(SOURCE MATERIAL Opens)
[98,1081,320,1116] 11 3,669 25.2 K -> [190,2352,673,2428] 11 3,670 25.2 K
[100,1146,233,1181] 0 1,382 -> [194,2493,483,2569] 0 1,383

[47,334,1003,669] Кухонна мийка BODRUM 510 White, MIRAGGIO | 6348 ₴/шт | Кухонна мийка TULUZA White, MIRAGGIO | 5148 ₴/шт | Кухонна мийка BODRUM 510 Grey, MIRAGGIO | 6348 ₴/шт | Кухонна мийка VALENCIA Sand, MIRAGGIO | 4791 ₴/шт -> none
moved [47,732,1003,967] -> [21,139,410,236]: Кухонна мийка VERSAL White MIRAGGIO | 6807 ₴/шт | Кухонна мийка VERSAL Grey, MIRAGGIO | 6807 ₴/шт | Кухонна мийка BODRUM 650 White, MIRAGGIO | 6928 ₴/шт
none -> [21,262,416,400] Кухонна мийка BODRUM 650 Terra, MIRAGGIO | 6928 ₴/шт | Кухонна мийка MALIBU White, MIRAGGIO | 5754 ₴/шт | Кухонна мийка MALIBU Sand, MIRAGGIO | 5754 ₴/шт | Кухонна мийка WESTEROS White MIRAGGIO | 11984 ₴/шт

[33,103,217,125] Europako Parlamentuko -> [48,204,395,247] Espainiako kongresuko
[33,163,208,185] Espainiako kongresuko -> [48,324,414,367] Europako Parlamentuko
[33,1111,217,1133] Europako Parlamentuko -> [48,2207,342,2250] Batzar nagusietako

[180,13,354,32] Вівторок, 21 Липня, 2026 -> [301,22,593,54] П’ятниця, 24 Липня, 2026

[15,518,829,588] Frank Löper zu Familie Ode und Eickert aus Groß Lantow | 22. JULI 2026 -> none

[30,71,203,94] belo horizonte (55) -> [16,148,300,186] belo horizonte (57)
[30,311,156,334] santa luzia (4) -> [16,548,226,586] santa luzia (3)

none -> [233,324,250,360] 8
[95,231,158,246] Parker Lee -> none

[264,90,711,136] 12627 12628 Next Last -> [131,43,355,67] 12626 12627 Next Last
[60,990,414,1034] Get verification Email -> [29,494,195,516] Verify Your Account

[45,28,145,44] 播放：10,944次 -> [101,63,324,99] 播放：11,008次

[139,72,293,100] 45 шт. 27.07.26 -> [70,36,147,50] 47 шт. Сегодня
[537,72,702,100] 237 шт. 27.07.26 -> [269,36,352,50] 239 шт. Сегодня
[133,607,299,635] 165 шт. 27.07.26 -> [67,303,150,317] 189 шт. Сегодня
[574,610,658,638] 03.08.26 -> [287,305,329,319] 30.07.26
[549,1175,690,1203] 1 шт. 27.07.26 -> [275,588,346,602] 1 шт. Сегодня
(SOURCE MATERIAL Closes)
▶ PROBLEM DETAILS: Search the entries for the word "Кухонна" and show every line that has it.

▶ RESULT FOR THIS EXERCISE:
[47,334,1003,669] Кухонна мийка BODRUM 510 White, MIRAGGIO | 6348 ₴/шт | Кухонна мийка TULUZA White, MIRAGGIO | 5148 ₴/шт | Кухонна мийка BODRUM 510 Grey, MIRAGGIO | 6348 ₴/шт | Кухонна мийка VALENCIA Sand, MIRAGGIO | 4791 ₴/шт -> none
moved [47,732,1003,967] -> [21,139,410,236]: Кухонна мийка VERSAL White MIRAGGIO | 6807 ₴/шт | Кухонна мийка VERSAL Grey, MIRAGGIO | 6807 ₴/шт | Кухонна мийка BODRUM 650 White, MIRAGGIO | 6928 ₴/шт
none -> [21,262,416,400] Кухонна мийка BODRUM 650 Terra, MIRAGGIO | 6928 ₴/шт | Кухонна мийка MALIBU White, MIRAGGIO | 5754 ₴/шт | Кухонна мийка MALIBU Sand, MIRAGGIO | 5754 ₴/шт | Кухонна мийка WESTEROS White MIRAGGIO | 11984 ₴/шт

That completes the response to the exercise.